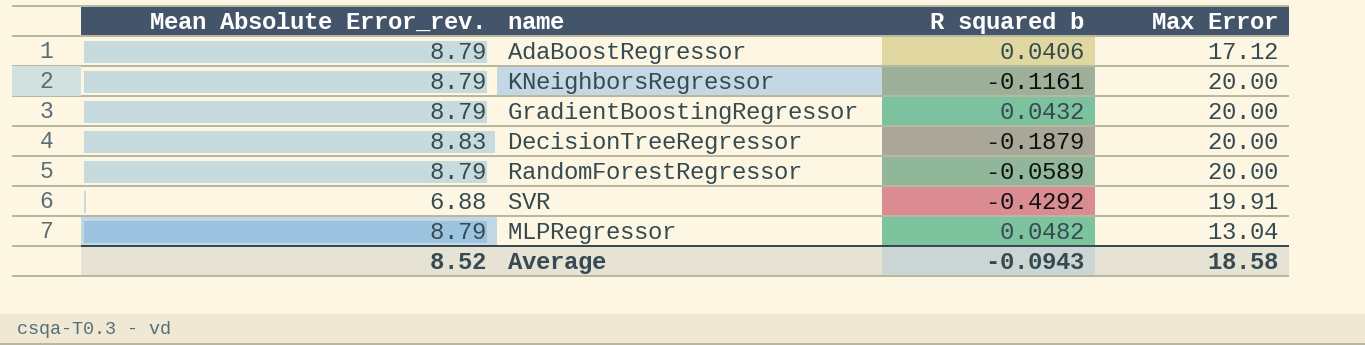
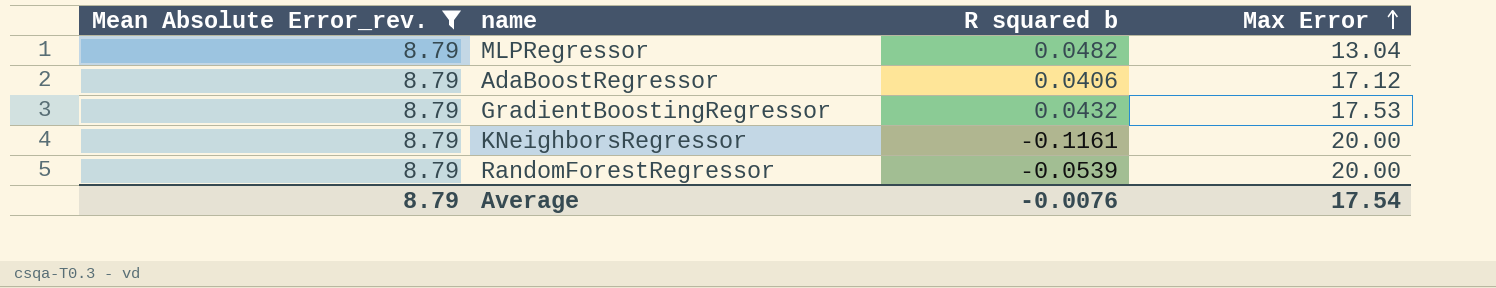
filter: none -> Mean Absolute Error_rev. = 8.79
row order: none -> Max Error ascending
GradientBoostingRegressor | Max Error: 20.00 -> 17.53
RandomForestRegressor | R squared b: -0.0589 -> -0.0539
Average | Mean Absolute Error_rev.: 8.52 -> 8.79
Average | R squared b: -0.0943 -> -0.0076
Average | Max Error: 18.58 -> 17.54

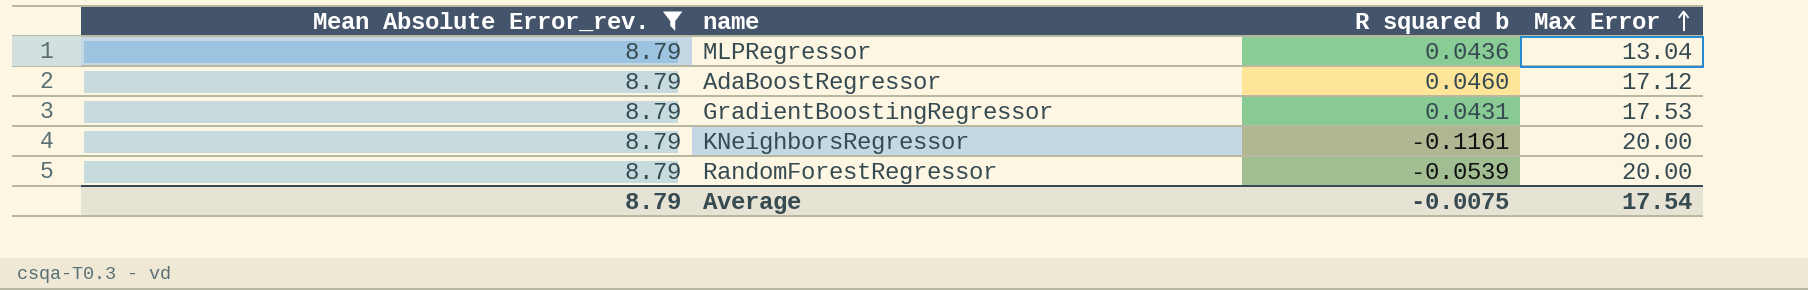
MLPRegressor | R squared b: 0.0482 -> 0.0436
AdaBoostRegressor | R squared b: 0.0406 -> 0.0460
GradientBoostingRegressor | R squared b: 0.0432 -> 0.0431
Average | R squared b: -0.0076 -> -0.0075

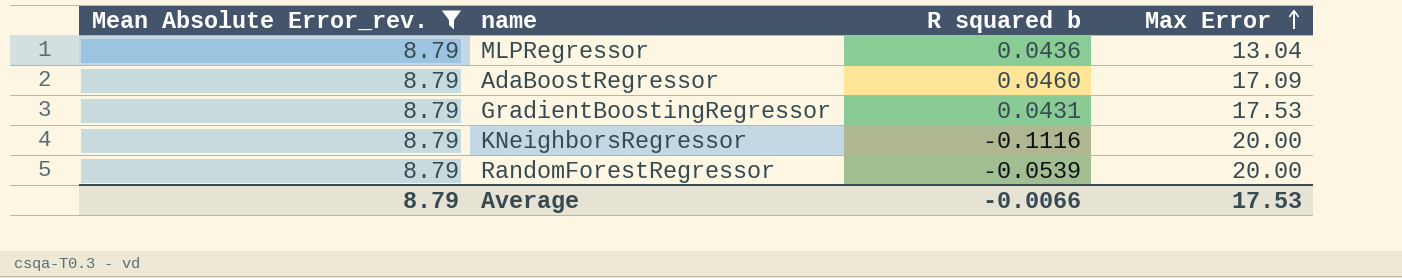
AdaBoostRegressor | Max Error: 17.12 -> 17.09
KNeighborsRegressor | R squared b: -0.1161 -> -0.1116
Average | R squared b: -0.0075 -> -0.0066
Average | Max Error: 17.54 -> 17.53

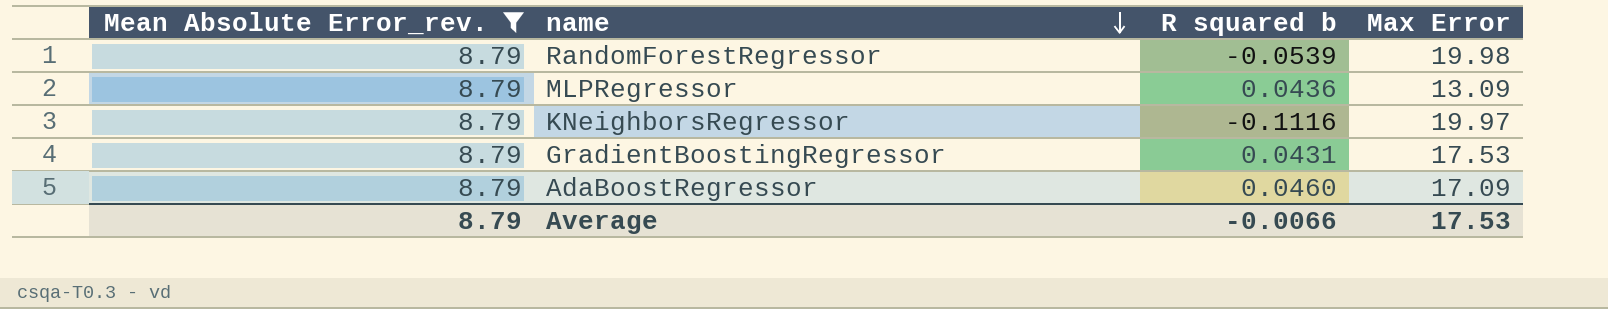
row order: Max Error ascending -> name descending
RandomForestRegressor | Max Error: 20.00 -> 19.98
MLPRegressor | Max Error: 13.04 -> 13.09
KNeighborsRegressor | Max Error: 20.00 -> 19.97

+===+

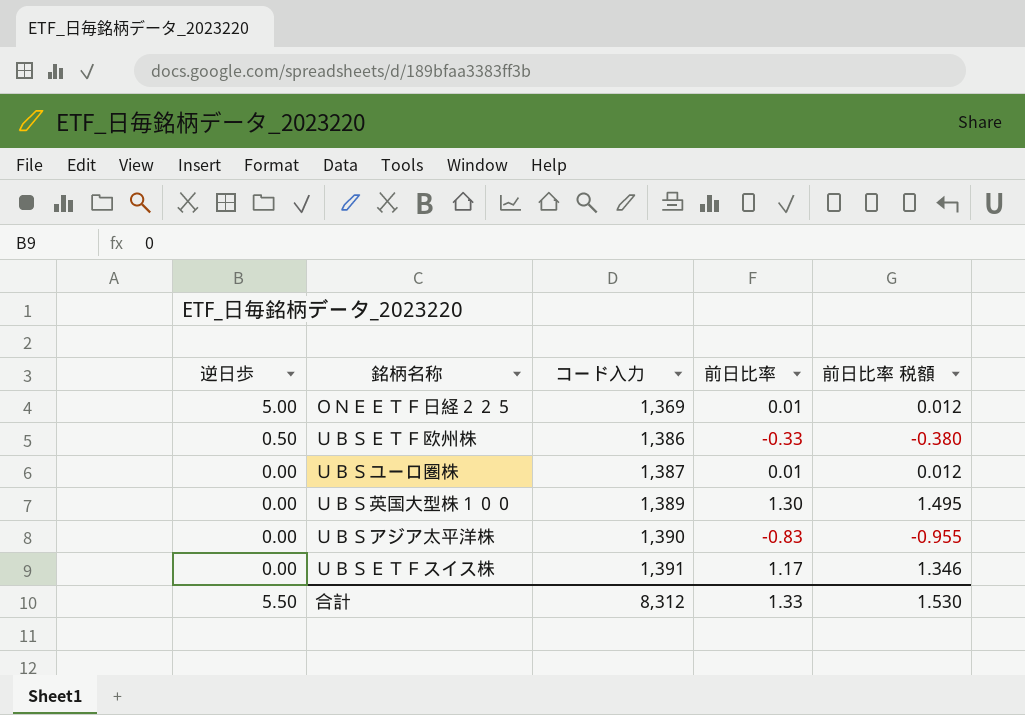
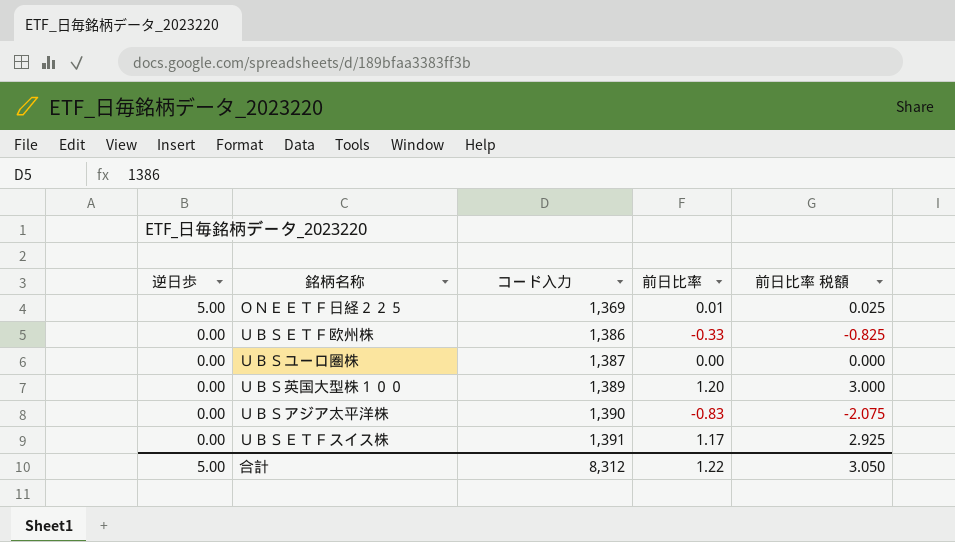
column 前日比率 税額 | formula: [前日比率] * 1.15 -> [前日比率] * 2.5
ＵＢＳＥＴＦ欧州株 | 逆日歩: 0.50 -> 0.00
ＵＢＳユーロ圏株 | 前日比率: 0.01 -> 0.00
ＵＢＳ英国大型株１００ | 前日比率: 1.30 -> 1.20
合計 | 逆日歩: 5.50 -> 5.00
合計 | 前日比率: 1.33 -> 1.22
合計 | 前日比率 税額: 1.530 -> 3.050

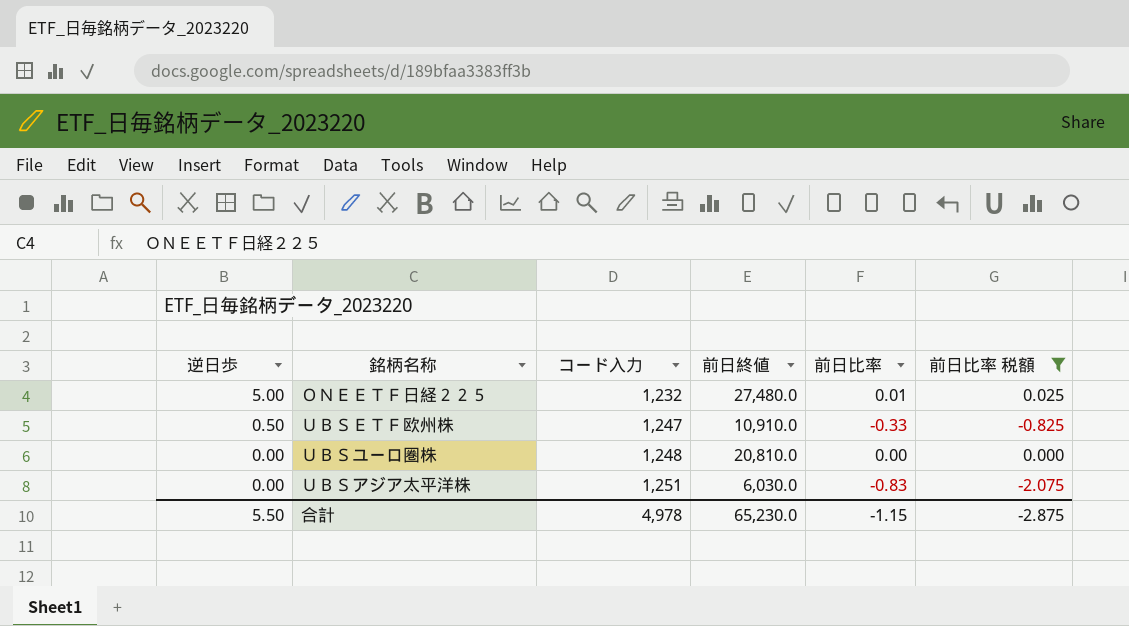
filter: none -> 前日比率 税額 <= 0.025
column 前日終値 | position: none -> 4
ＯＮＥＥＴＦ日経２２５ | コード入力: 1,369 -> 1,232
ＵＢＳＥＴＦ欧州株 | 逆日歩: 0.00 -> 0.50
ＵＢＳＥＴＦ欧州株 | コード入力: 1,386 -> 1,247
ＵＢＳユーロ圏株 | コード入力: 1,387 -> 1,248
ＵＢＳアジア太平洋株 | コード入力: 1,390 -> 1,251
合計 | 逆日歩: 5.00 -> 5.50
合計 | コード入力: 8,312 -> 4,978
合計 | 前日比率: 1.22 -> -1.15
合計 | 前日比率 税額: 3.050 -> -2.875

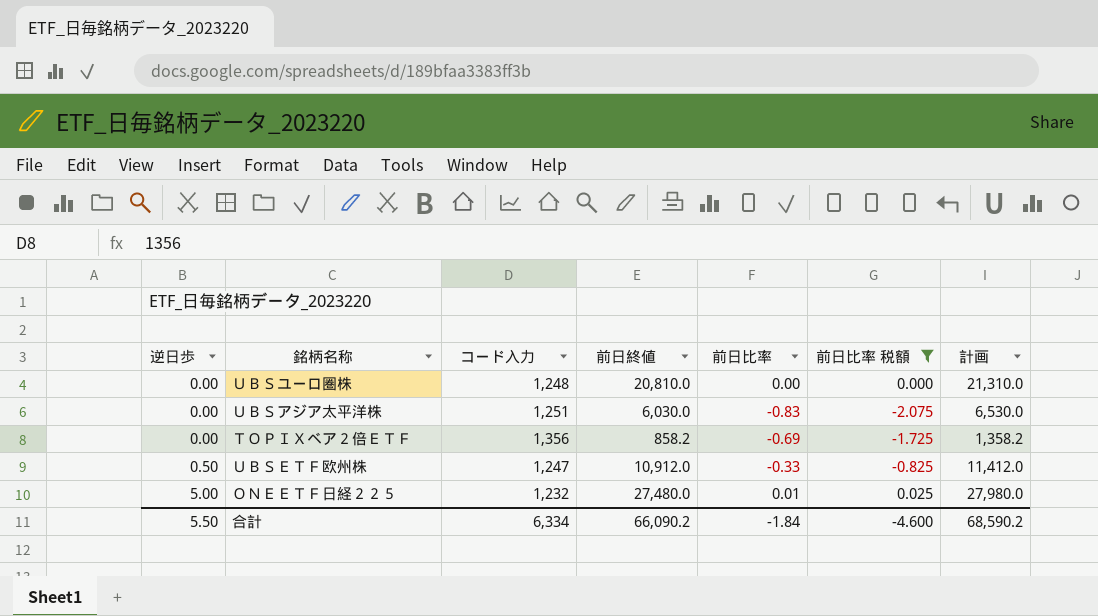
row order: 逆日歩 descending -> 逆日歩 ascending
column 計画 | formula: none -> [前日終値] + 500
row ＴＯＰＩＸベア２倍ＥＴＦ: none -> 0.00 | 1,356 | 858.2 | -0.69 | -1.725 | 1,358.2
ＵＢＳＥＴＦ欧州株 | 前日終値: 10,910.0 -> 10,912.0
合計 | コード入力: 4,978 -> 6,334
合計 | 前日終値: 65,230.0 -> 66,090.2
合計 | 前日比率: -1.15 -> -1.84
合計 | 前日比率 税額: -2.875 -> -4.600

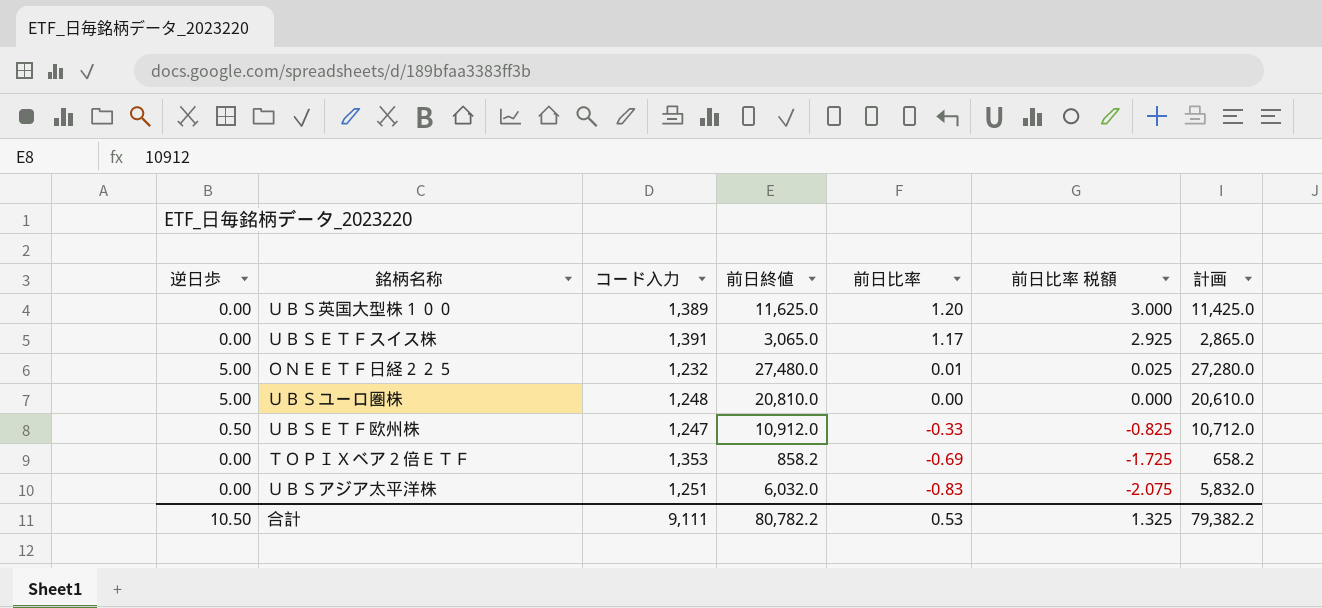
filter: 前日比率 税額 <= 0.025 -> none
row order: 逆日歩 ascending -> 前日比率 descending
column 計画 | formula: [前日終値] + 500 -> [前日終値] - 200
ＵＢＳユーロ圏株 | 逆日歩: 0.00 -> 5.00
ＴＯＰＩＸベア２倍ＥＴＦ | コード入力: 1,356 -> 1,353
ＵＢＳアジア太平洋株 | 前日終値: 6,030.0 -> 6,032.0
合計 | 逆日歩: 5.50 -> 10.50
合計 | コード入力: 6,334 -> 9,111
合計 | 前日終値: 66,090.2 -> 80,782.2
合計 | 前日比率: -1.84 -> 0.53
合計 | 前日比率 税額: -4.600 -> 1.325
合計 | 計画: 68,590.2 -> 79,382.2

+===+

▶ **WORK TASK**:
What you return must be the lines above that run from the line with "filter: none -> Mean" to the line with "Average | Mean", inclusive, each copied exactly.

▶ **SOLUTION BELOW**:
filter: none -> Mean Absolute Error_rev. = 8.79
row order: none -> Max Error ascending
GradientBoostingRegressor | Max Error: 20.00 -> 17.53
RandomForestRegressor | R squared b: -0.0589 -> -0.0539
Average | Mean Absolute Error_rev.: 8.52 -> 8.79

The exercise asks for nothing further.